I don't pretend to be a perfect person.I know that it isn't easy to be happy and joyful and chipper all of the time. I know that the enemy attacks and he seeks to kill and destroy. I know that 100% of the time, he's the one who puts those nasty feelings in my heart and in my head. But I still couldn't shake them. I felt like a bad sister because I had yelled at my brother about quitting football when I didn't know the whole story, I felt lonely because I'm still having a hard time getting over some emotional wounds I sustained last year, and I felt guilty because I had told everyone to be joyful when I wasn't.

My problem is that I expect so much out of myself. I guess I expect myself to be THE pillar of strength. But you know what? No one expects that from me. I'm an emotional teenage girl, and even though I sometimes feel out of place among teens, let's face it, I am one (tonight I watched a movie and so many emotions came out of me that I started sobbing. It was cathartic.)

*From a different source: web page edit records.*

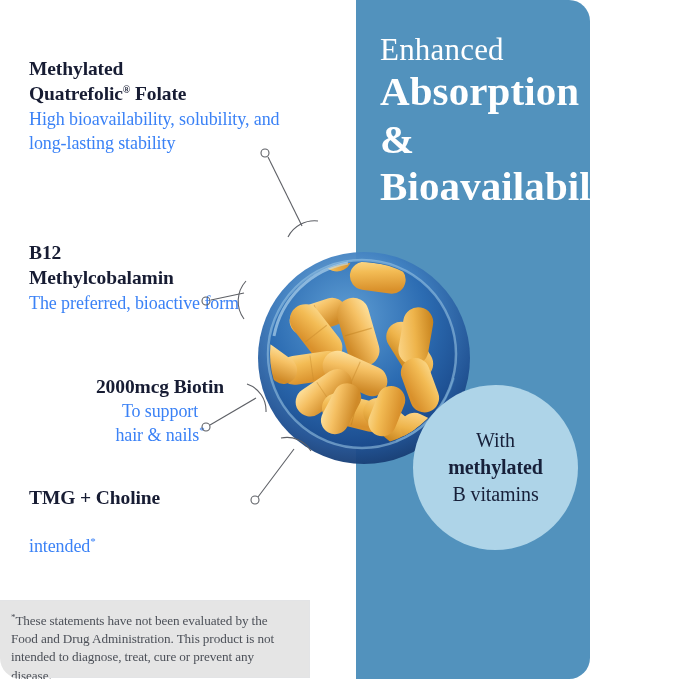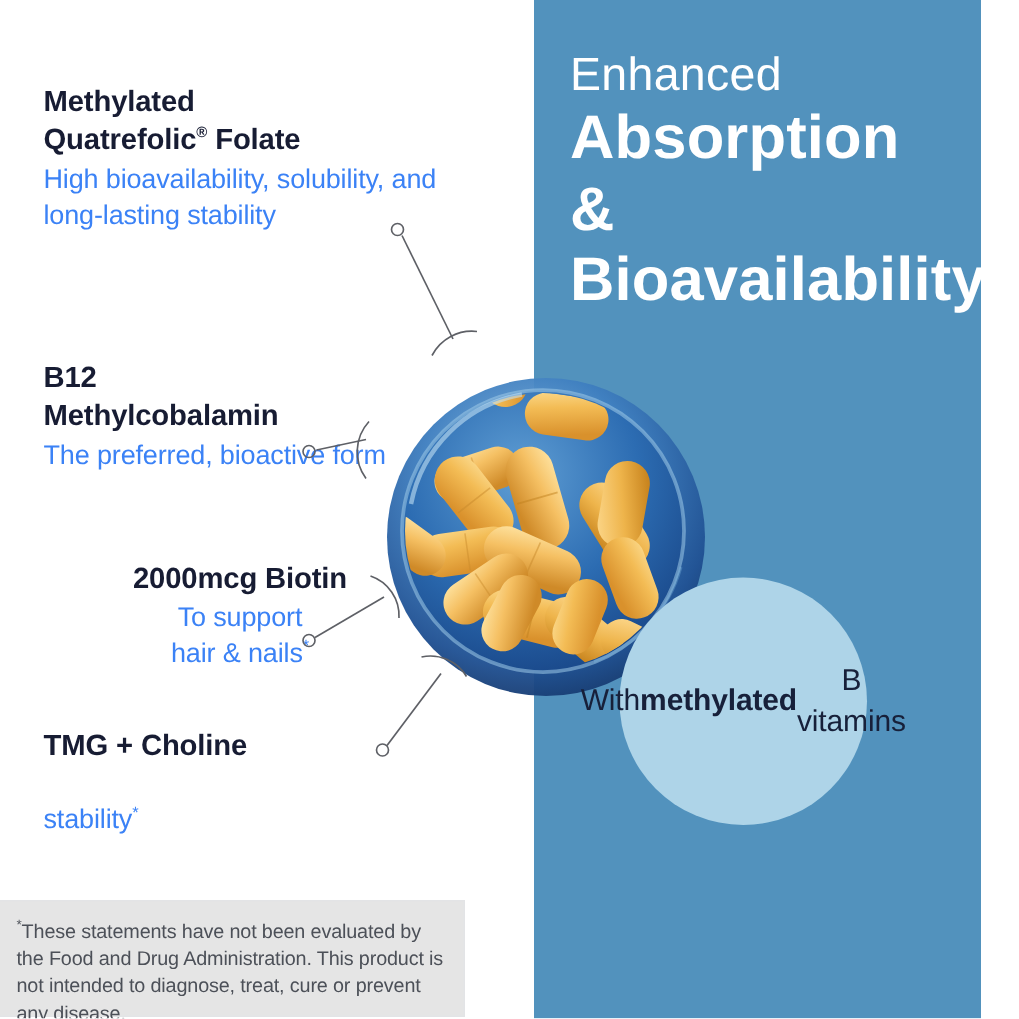--- a/index.html
+++ b/index.html
@@ -9,11 +9,12 @@
   }
   #canvas {
     position: relative;
-    width: 654px;
+    width: 590px;
     height: 679px;
     overflow: hidden;
     background: #ffffff;
-    font-family: Liberation Sans, sans-serif;
+    font-family: Liberation Serif, serif;
+    border-radius: 21px;
     -webkit-font-smoothing: antialiased;
   }
 

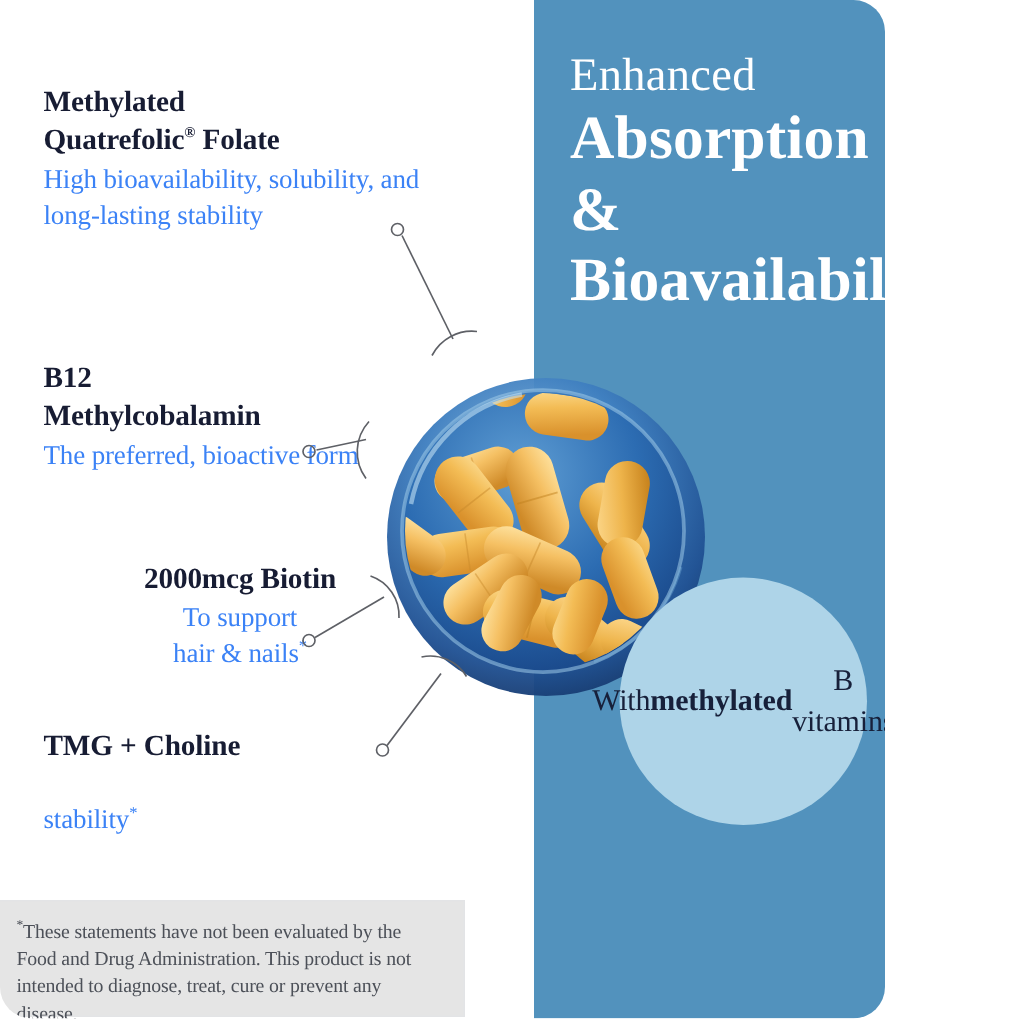--- a/index.html
+++ b/index.html
@@ -152,7 +152,7 @@
     border-radius: 50%;
     background: #aed4e8;
     display: flex;
-    flex-direction: row;
+    flex-direction: column;
     align-items: center;
     justify-content: center;
     text-align: center;

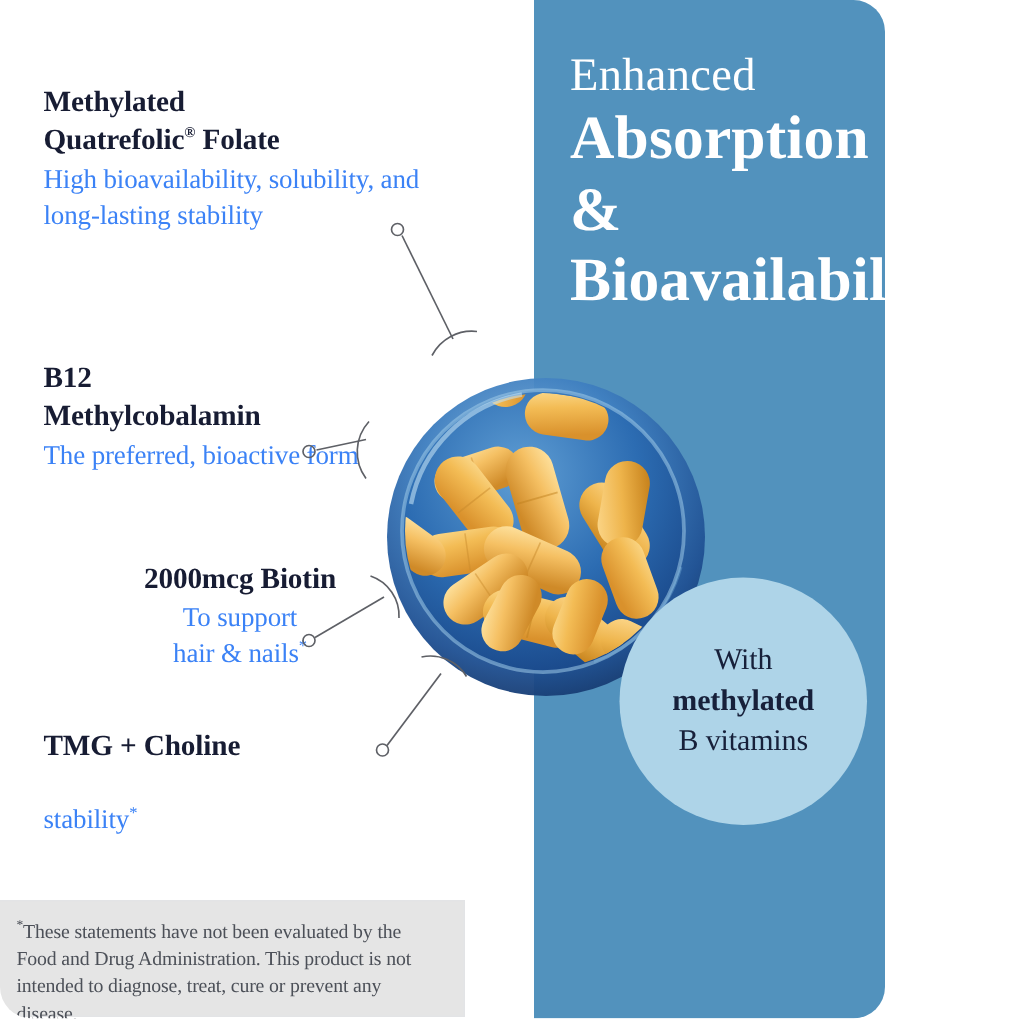--- a/index.html
+++ b/index.html
@@ -215,7 +215,7 @@
       </div>
       <p class="c-body">
         <br>
-        <span>stability</span><sup>*</sup>
+        <span>intended</span><sup>*</sup>
       </p>
     </div>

As much as I would like to, I cannot be the strong one all of the time. I have perfected my role in my friend groups as the "mom." The strong, honest woman who would attack, with bear like strength, anyone who tried to hurt those I loved. I love that role. I love being the one my friends turn to when they're upset because on the inside I'm secretly a mom who wants to wipe their tears, tell them everything will be all right, give them a hug and a squeeze, and send them on their way.

I think I take that role too seriously. I've forgotten that sometimes I need to be held and hugged and be told everything is going to be okay.

The moral of this blog post is: sometimes I confuse pain and hurt with weakness. Strong women (and men) can hurt. God created us to be LIKE Him, not BE him! So maybe I should let God be the strong one sometimes. Hopefully I can get over myself long enough to let Him.